The other side of concurrent modifications is that page locking can no longer be done locally in RAM on one primary replica. So the paper next discusses locking. Locks are held globally in a Global Lock Manager at page granularity with the usual Shared/eXclusive locking scheme. Once a master has a page lock, it can grant equal or lesser row locks. Pages can be unlocked and returned to the GLM if another master requests the page, but the rows will stay locked. (Imagine wanting exclusive locks on different rows in the same page.) The Global Lock Manager would also be responsible for deadlock detection.

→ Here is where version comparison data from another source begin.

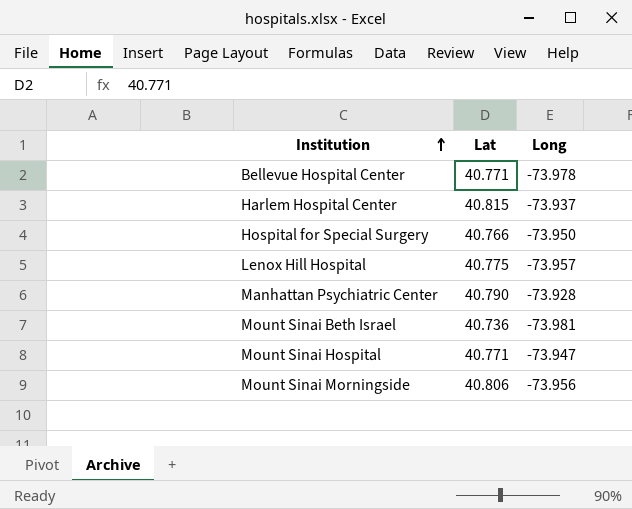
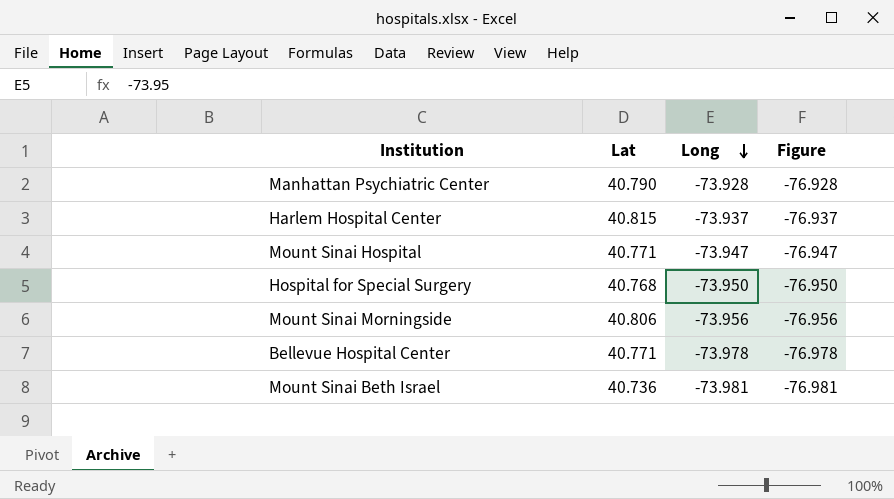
row order: Institution ascending -> Long descending
column Figure | formula: none -> [Long] - 3
row Lenox Hill Hospital: 40.775 | -73.957 -> none
Hospital for Special Surgery | Lat: 40.766 -> 40.768

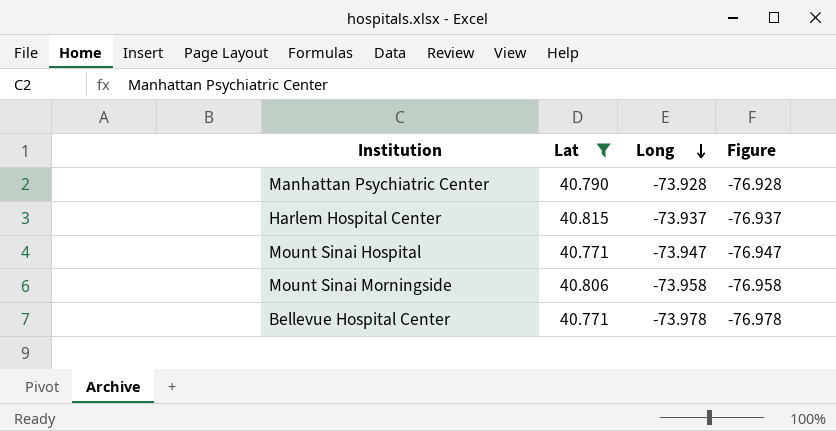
filter: none -> Lat >= 40.771
Mount Sinai Morningside | Long: -73.956 -> -73.958
Mount Sinai Morningside | Figure: -76.956 -> -76.958

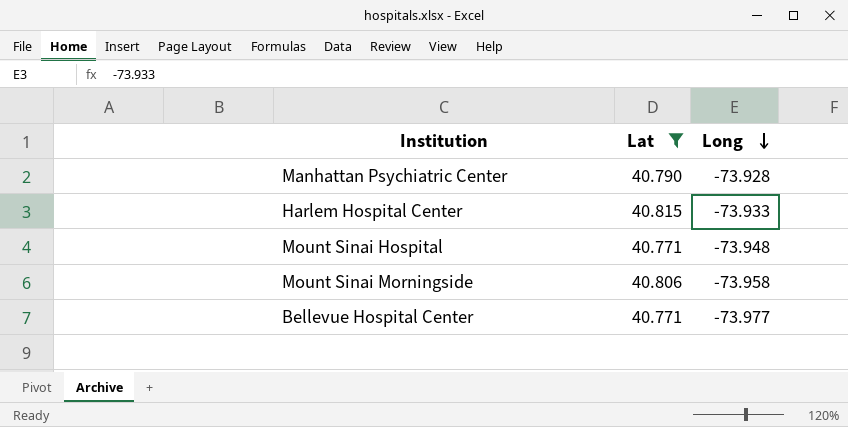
column Figure | formula: [Long] - 3 -> none
Harlem Hospital Center | Long: -73.937 -> -73.933
Mount Sinai Hospital | Long: -73.947 -> -73.948
Bellevue Hospital Center | Long: -73.978 -> -73.977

Note the introduction of another component: the Global Slice Manager. Sharding pages across servers is a decision that no master is allowed to make locally, so the responsibility of sharding data was moved to a global component.

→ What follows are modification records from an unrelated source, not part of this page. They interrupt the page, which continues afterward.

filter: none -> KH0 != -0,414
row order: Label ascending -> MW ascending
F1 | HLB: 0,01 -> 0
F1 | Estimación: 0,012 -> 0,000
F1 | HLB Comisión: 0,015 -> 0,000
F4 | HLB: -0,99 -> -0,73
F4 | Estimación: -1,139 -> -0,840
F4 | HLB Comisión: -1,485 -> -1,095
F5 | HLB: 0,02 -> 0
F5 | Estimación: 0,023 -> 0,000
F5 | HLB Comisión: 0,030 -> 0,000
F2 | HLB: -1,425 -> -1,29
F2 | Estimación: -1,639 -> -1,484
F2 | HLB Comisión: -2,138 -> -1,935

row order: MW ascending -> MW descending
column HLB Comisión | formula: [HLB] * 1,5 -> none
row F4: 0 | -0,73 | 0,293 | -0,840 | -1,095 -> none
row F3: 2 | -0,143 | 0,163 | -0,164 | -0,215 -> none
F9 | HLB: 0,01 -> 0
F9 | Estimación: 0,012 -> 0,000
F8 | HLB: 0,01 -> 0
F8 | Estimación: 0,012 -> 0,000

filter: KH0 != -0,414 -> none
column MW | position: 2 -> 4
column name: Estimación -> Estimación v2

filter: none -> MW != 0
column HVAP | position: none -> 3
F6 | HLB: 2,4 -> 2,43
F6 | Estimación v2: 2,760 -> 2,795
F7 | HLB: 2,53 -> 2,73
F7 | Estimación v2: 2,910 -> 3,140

In comparison against Aurora Multi-Master, it’s noted that Aurora pushed resolving conflicts between masters to the storage layer. In the evaluation, the two designs perform similarly when there’s no data sharing, but the Taurus design performs much better as data sharing increases.
Discussion
MariaDB Xpand actually did something similar to this, but they never wrote about it, and the project was shut down by MariaDB.
Multi-master is also useful for upgrades, as it gives one a way to do a rolling upgrade to a new database binary and incrementally shift transactions over. However, having two databases live at different versions means one also has to get upgrade/downgrade testing done well.
Who needs multi-master? Aurora dropped their own multi-master support, and rumor was it wasn’t getting heavily used. Is there actually a desire for this? Are there enough customers topping over their disaggregated OLTP database with excessive writes that it’s worthwhile to make the investment into all the complexity that multi-master brings?